Keywords: adaptation, hope, life course, longitudinal analysis, wellbeing
Hope is not a Promise We Give; it is a Promise We Live
Amanda Gorman, 2021
Hope is a Waking Dream
Aristotle
1. Introduction
Emotions are central to the study of human well‐being. Yet mainstream economists have only begun to think about the importance of these factors in economic, social, and health behaviors. Hope is likely the most important positive emotion and socio‐emotional trait directly relevant to long‐term outcomes (Graham 2023; Edwards et al. 2025) but is the least studied dimension of well‐being. It is distinguished by its strong grounding in individual agency. Hope is not just a belief that things will get better (i.e., optimism), but the determination to make them better, which reflects agency and determination (grit); see Snyder (1995) and Graham (2023). The distinction between tragic optimists and hopeful pessimists (Brooks 2021) is another way to think of this.
As a result, of all the well‐being dimensions, hope seems to be the most critical to future‐oriented behaviors and to long‐term outcomes. Hope, like happiness and other aspects of well‐being, has a genetic component and is also shaped by environmental factors such as familial and community support, education, and opportunity (DeNeve et al. 2012). Socio‐emotional traits—like hope—and skills, unlike cognitive skills which are not malleable after the late twenties and early thirties, can be developed throughout the life‐course (Heckman and Kautz 2012).
There is a fledging literature in economics and other social sciences that focuses on hope (Graham 2023; Graham and Ruiz Pozuelo 2023; Long et al. 2024; O'Connor and Graham 2019; Pleeging et al. 2021; Rozanski et al. 2019; Dursun and Cesur 2016; for a summary of the literature in psychiatry, see Schrank et al. 2008). Much of that literature finds empirical evidence of the linkages between hope, future oriented behaviors, and better long‐term outcomes, in the economic, education, health, and social arenas. Snyder's (1995) well‐known definition of hope, which is the belief that one can make things better, highlights the role of individual agency and having a path forward to better future outcomes as integral to the concept; education, as above, is an important pathway. Psychiatrists often cite restoring hope as the critical first step to recovery from mental illness, but do not provide details on how it operates, and whether hope acts as a moderator when it comes to well‐being outcomes (which we explore statistically in this paper).

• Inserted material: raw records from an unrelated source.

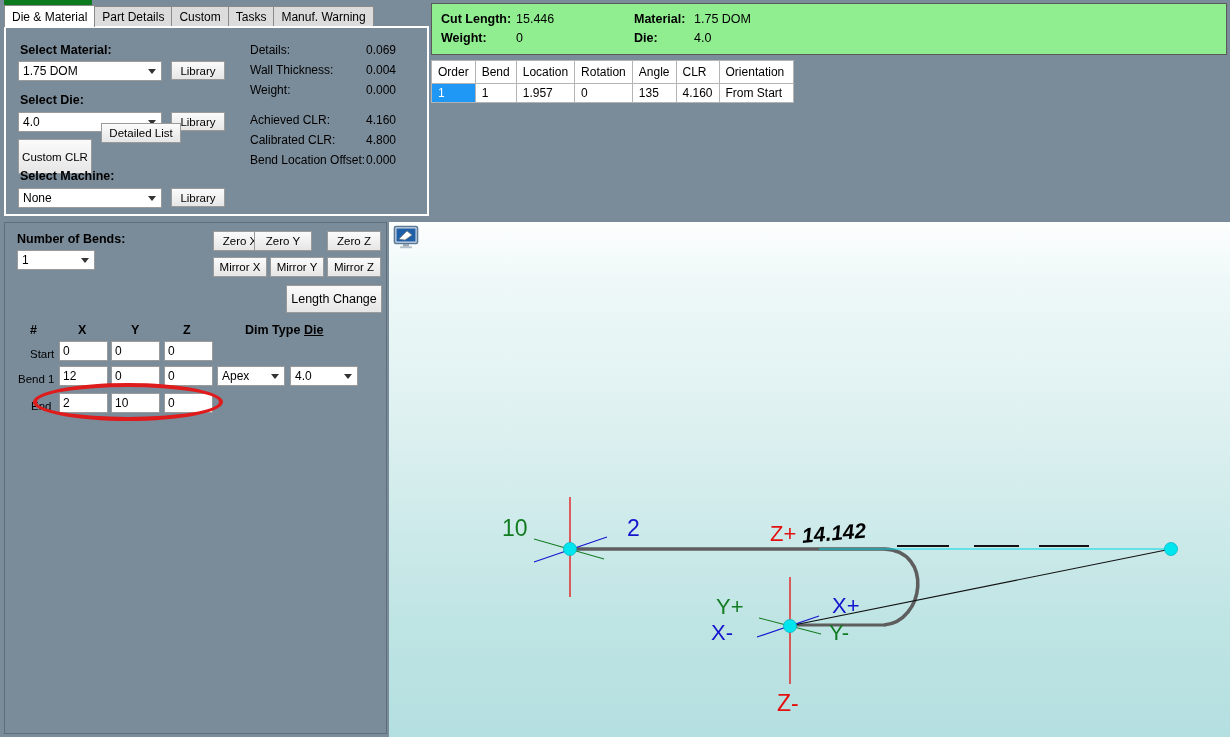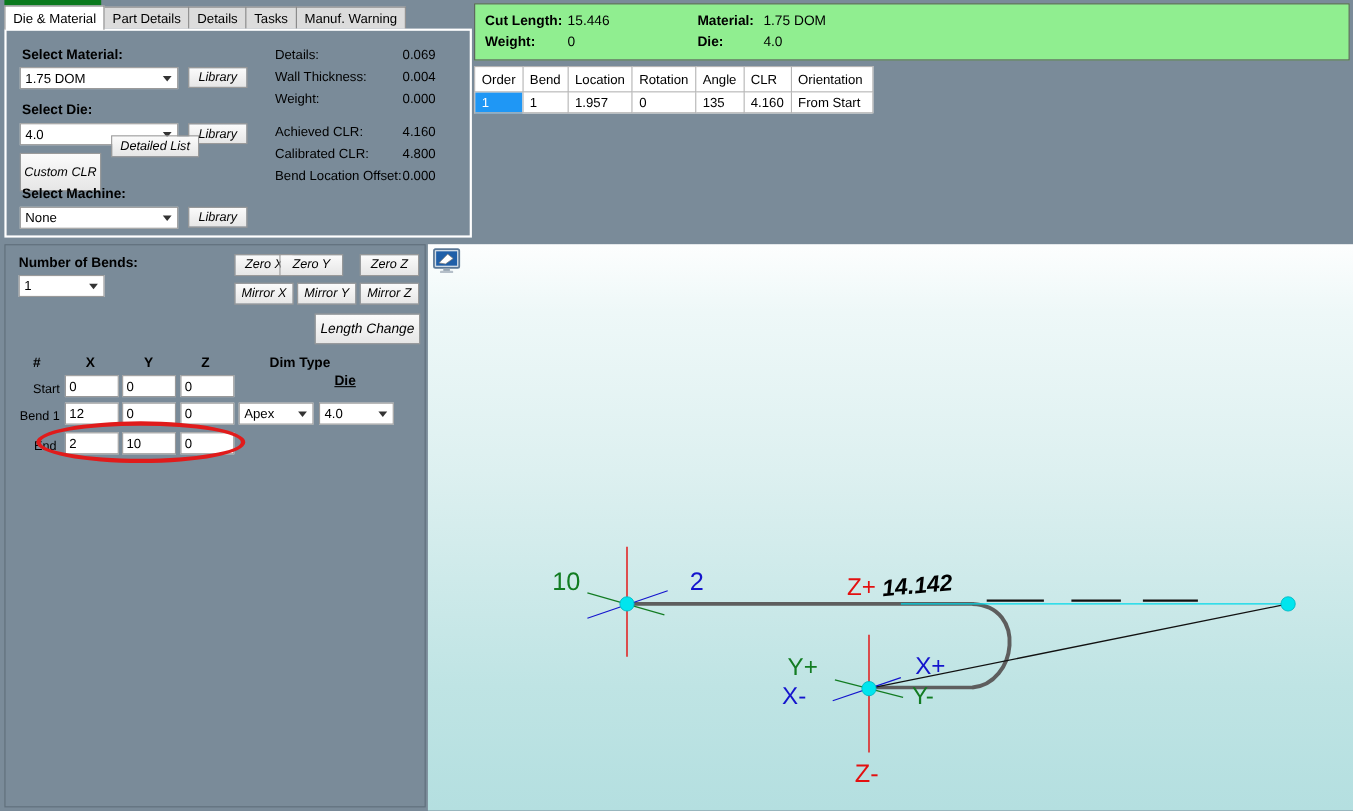--- a/index.html
+++ b/index.html
@@ -65,21 +65,21 @@
     border-left: 4px solid transparent;
     border-right: 4px solid transparent;
     border-top: 5px solid #333;
     pointer-events: none;
   }
   button.ui-btn {
     background: linear-gradient(#fbfbfb, #e6e6e6);
     border: 1px solid #9a9a9a;
     font-family: "Liberation Sans", sans-serif;
     font-size: 11.5px; color: #000;
-    padding: 0; height: 19px; cursor: default; font-style: italic;
+    padding: 0; height: 19px; cursor: default;
   }
   .stat-lbl { position: absolute; }
   .stat-val { position: absolute; }
 
   
   .green-summary {
     position: absolute; left: 431px; top: 3px; width: 796px; height: 52px;
     background: #90ee90;
     border: 1px solid #5a5a5a;
   }
@@ -149,21 +149,21 @@
 </head>
 <body>
 
 <div id="app">
 
   <div class="green-sliver"></div>
 
   <div class="tabstrip">
     <div class="tab active">Die &amp; Material</div>
     <div class="tab">Part Details</div>
-    <div class="tab">Details</div>
+    <div class="tab">Custom</div>
     <div class="tab">Tasks</div>
     <div class="tab">Manuf. Warning</div>
   </div>
 
   <div class="panel-die">
 
     <div class="lbl-bold" style="position:absolute;left:14px;top:15px;">Select Material:</div>
     <div class="combo-wrap" style="position:absolute;left:12px;top:33px;">
       <select class="ui-combo" style="width:144px;">
         <option>1.75 DOM</option>
@@ -262,21 +262,21 @@
     <button class="ui-btn" style="position:absolute;left:265px;top:34px;width:54px;height:20px;">Mirror Y</button>
     <button class="ui-btn" style="position:absolute;left:322px;top:34px;width:54px;height:20px;">Mirror Z</button>
 
     <button class="ui-btn" style="position:absolute;left:281px;top:62px;width:96px;height:28px;font-size:12.5px;">Length Change</button>
 
     <div class="grid-hdr" style="left:25px;top:100px;">#</div>
     <div class="grid-hdr" style="left:73px;top:100px;">X</div>
     <div class="grid-hdr" style="left:126px;top:100px;">Y</div>
     <div class="grid-hdr" style="left:178px;top:100px;">Z</div>
     <div class="grid-hdr" style="left:221px;top:100px;padding-left:19px;">Dim Type</div>
-    <div class="grid-hdr" style="left:299px;top:116px;text-decoration:underline;">Die</div>
+    <div class="grid-hdr" style="left:299px;top:100px;text-decoration:underline;">Die</div>
 
     <div class="row-lbl" style="left:25px;top:125px;">Start</div>
     <input class="ui-text" style="position: absolute; left: 54px; top: 118px; width: 49px;" value="0">
     <input class="ui-text" style="position: absolute; left: 106px; top: 118px; width: 49px;" value="0">
     <input class="ui-text" style="position: absolute; left: 159px; top: 118px; width: 49px;" value="0">
 
     <div class="row-lbl" style="left:13px;top:150px;">Bend 1</div>
     <input class="ui-text" style="position: absolute; left: 54px; top: 143px; width: 49px;" value="12">
     <input class="ui-text" style="position: absolute; left: 106px; top: 143px; width: 49px;" value="0">
     <input class="ui-text" style="position: absolute; left: 159px; top: 143px; width: 49px;" value="0">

Recent research has tracked lack of hope as a key factor in the rising numbers of U.S. deaths of despair—a term that encompasses suicide, overdoses, and alcohol‐related mortality (Graham and Pinto 2019). Surveys of hope among low‐income adolescents in Lima, Peru, and St. Louis, Missouri, have shown that those who have hope for the future—and who are often supported by a mentor—are more likely to invest effort in their education and avoid risky behaviors (Graham and Ruiz Pozuelo 2023). By contrast, individuals in despair (who, by definition, have lost all hope) are unlikely to respond to incentives or opportunities and are vulnerable to misinformation and conspiracy theories as well as to despair‐related deaths (Graham 2024).
The present paper seeks to contribute to and deepen the extant knowledge in that literature by using a survey question that measures hope in a large‐scale longitudinal data set from Australia—the HILDA Survey panel. The paper primarily explores two main research questions.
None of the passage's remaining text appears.